-- WORK REQUIRED --
Give back, word for word, the lines in the listing below from the one holding "- alternative): installer/build.bat" down to the one holding "- set GOARCH=amd64", both ends included.
** Opening DATA FOR REVIEW block **
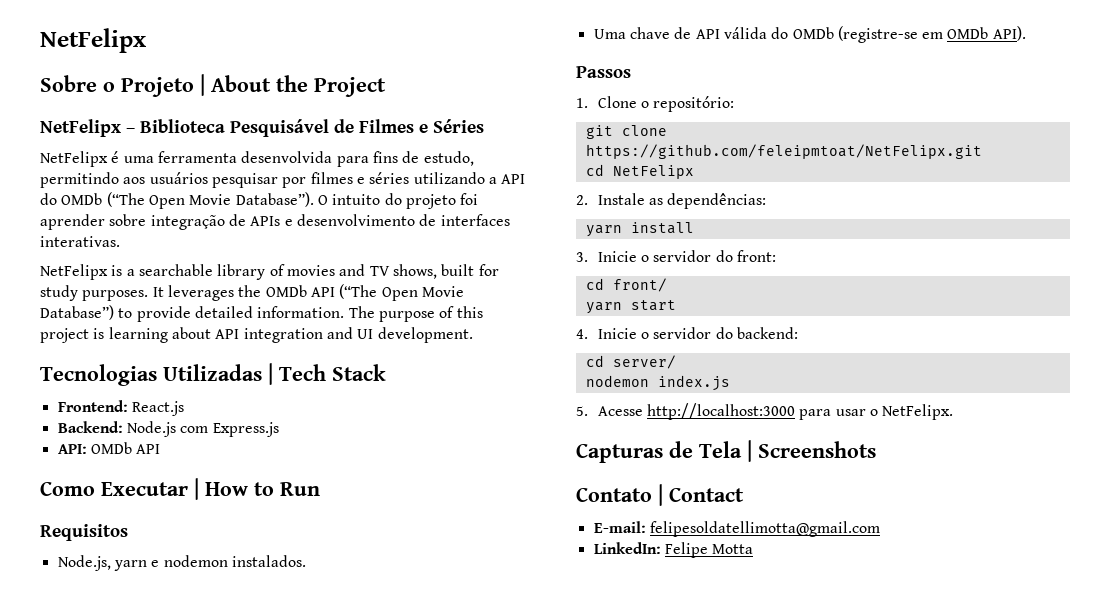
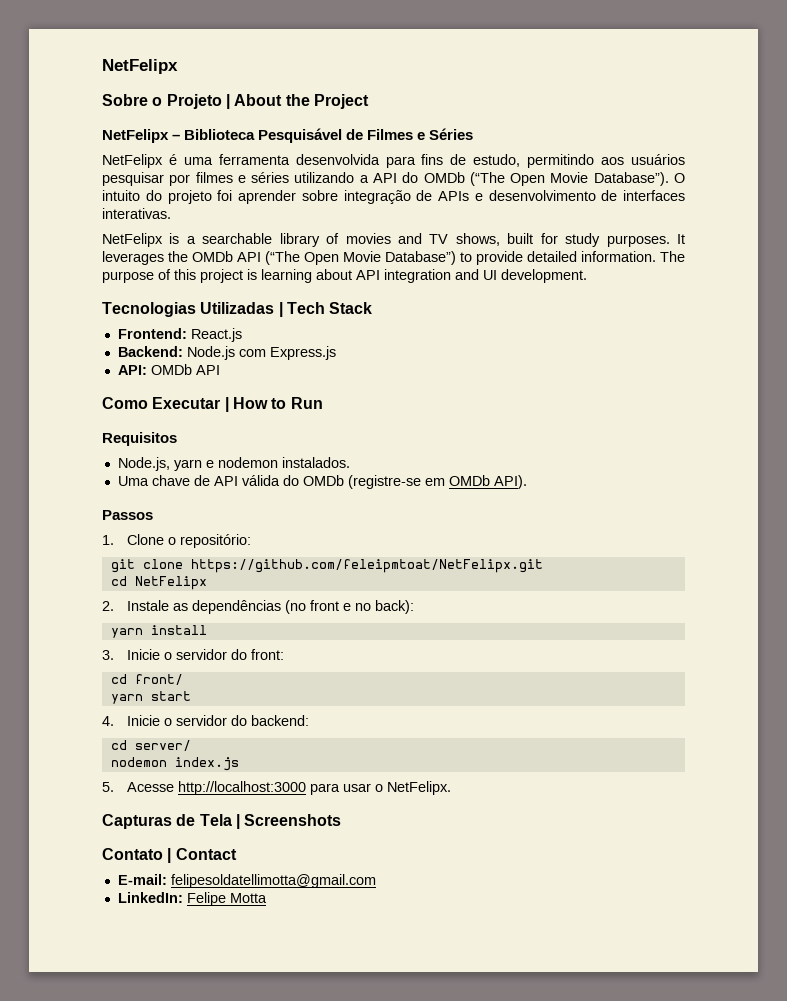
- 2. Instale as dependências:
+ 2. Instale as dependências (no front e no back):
** Closing DATA FOR REVIEW block **
** Opening DATA FOR REVIEW block **
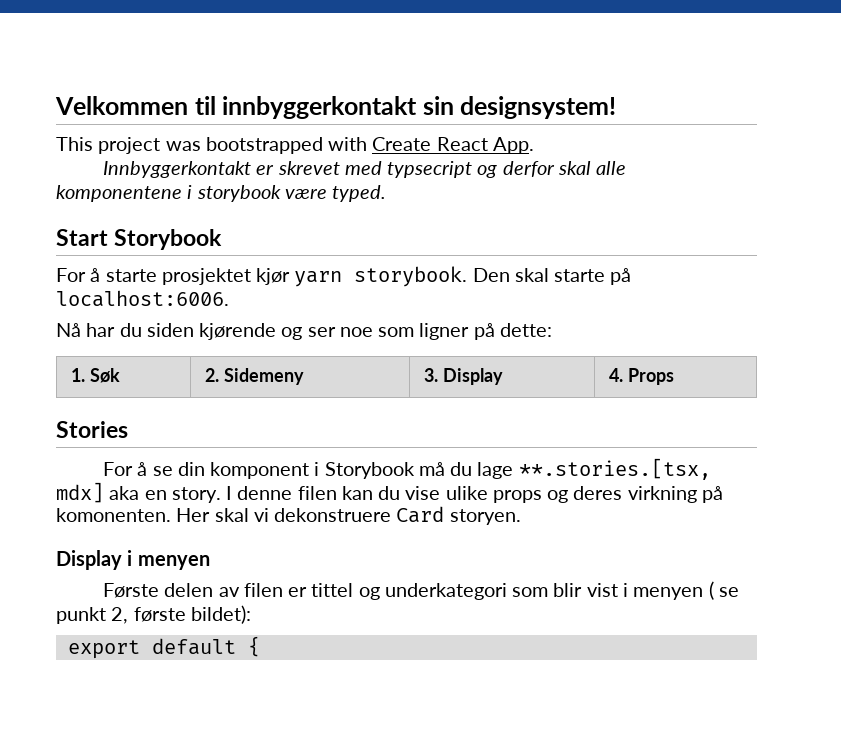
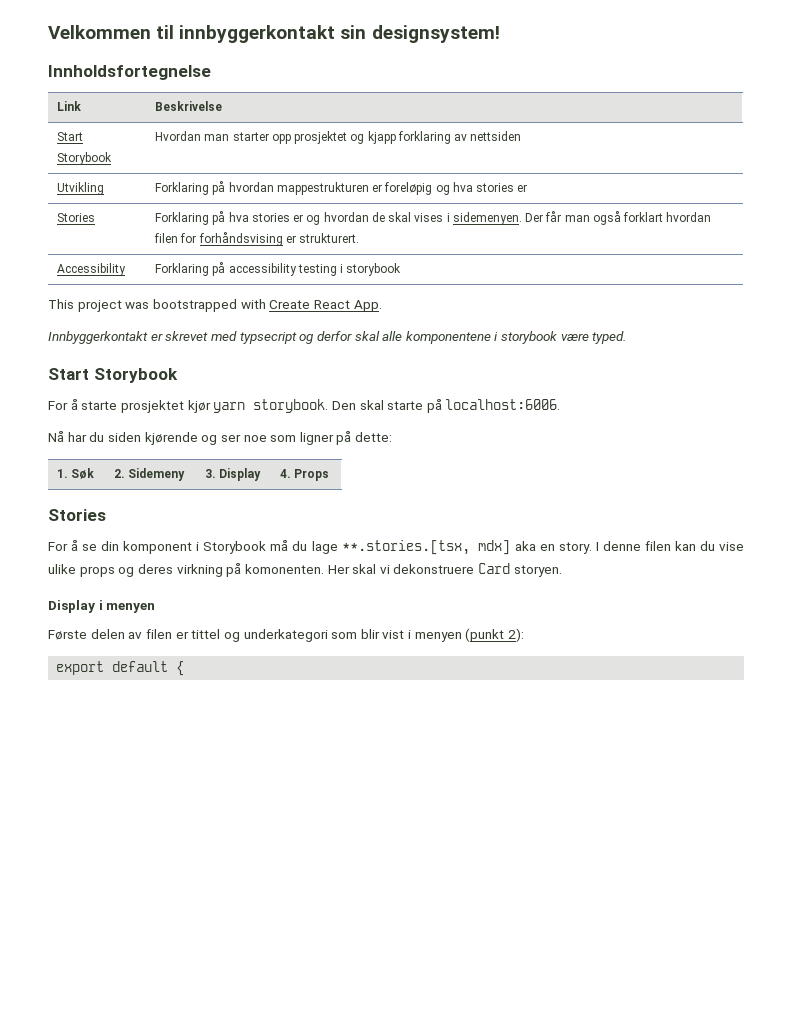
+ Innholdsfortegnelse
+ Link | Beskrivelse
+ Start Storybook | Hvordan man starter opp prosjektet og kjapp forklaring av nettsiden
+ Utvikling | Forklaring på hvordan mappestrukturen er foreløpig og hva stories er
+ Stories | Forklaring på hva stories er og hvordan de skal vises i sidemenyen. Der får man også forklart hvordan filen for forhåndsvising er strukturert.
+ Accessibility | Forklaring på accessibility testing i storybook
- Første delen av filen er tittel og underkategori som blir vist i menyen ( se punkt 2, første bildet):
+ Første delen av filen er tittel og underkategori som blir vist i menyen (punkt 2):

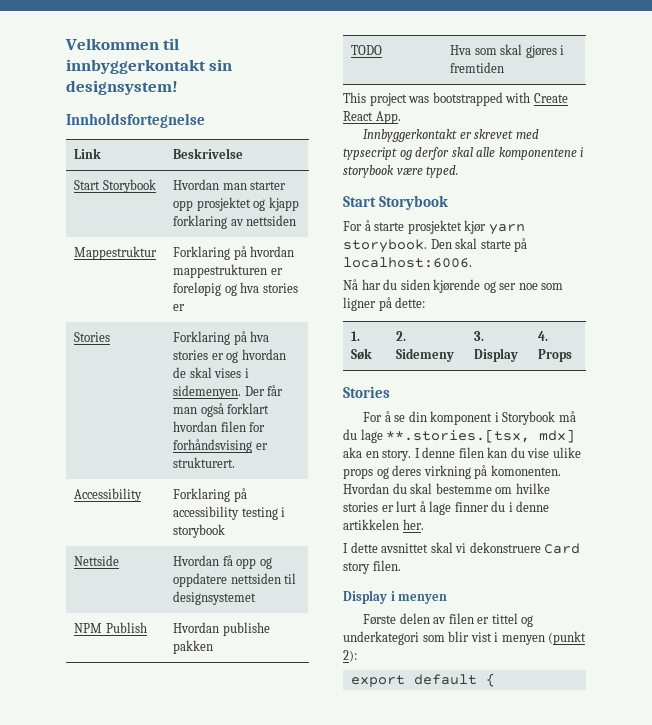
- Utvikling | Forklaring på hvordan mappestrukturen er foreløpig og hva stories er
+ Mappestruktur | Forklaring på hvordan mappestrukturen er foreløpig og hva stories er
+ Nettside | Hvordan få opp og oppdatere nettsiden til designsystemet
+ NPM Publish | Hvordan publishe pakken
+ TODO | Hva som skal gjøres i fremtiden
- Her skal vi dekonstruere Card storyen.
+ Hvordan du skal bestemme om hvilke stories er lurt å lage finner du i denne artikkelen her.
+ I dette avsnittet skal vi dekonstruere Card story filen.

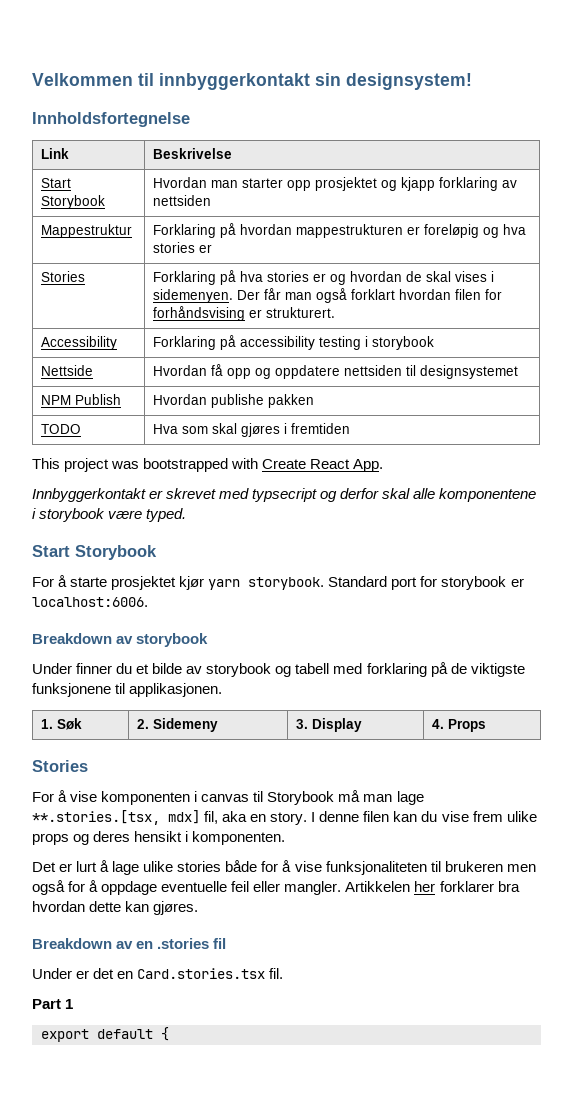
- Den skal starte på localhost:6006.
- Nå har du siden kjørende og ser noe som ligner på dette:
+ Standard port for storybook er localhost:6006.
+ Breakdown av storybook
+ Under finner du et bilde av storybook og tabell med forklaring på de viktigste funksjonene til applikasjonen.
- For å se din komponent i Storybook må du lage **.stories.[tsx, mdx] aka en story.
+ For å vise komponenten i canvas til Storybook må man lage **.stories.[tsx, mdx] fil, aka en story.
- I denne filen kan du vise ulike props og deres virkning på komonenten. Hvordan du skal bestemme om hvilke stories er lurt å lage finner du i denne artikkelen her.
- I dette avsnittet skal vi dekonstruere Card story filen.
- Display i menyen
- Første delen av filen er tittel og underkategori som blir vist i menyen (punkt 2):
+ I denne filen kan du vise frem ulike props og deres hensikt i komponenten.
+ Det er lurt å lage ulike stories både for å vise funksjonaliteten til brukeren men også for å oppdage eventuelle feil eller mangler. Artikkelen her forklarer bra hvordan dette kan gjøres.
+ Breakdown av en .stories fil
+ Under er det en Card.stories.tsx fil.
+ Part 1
** Closing DATA FOR REVIEW block **
** Opening DATA FOR REVIEW block **
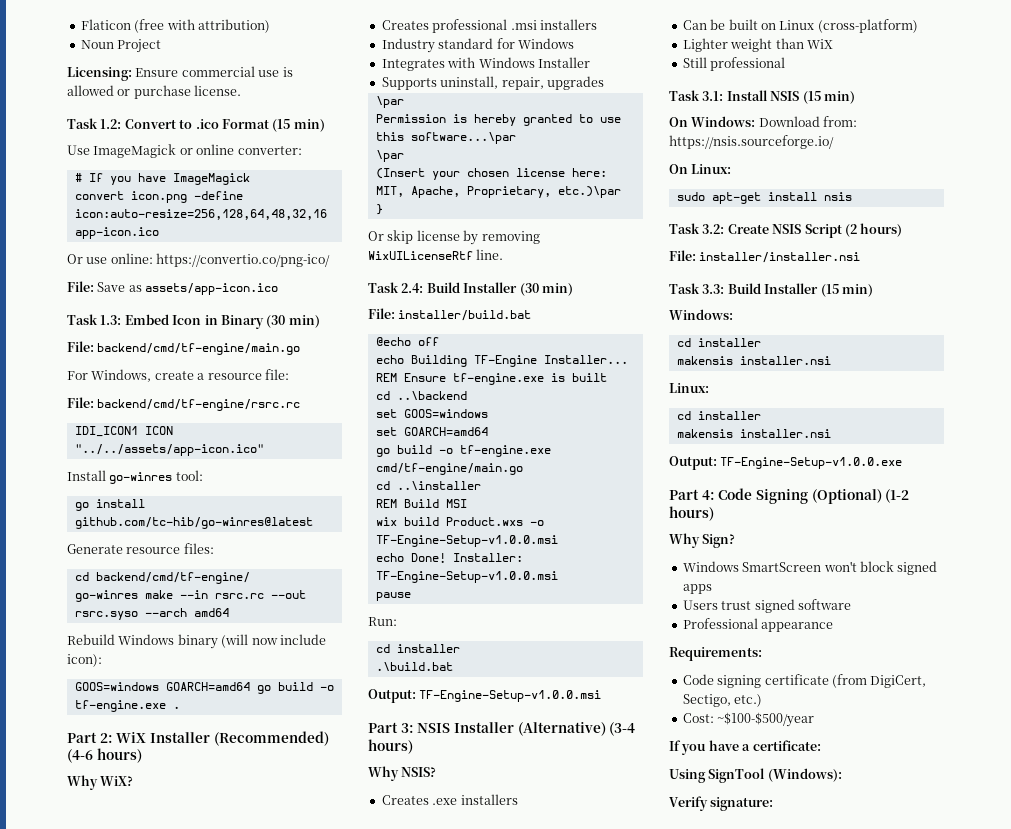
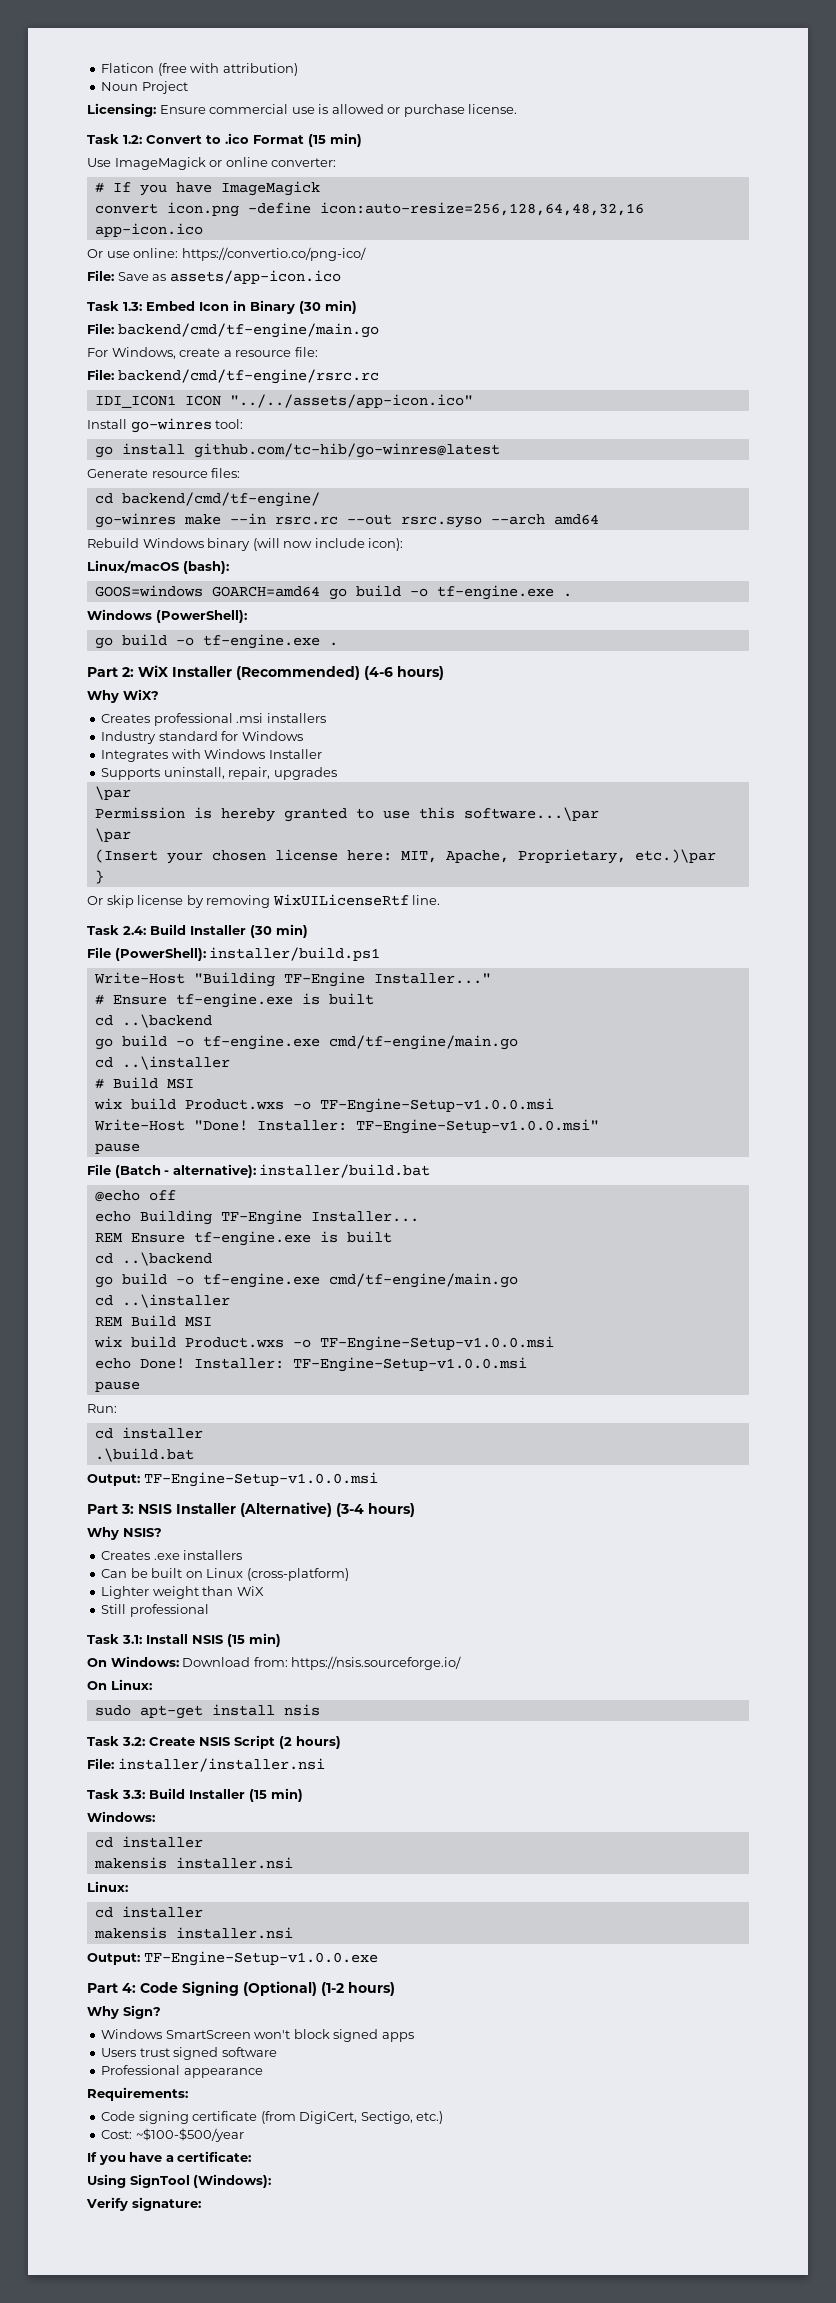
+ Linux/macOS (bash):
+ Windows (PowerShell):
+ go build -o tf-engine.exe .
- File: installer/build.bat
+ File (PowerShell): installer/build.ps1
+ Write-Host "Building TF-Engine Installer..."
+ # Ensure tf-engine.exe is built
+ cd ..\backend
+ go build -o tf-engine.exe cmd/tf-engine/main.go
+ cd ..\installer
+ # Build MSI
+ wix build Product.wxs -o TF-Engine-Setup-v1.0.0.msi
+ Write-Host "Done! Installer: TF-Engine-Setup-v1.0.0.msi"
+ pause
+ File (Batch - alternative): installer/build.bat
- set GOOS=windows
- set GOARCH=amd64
** Closing DATA FOR REVIEW block **
-- EXERCISE ANSWER --
+ File (Batch - alternative): installer/build.bat
- set GOOS=windows
- set GOARCH=amd64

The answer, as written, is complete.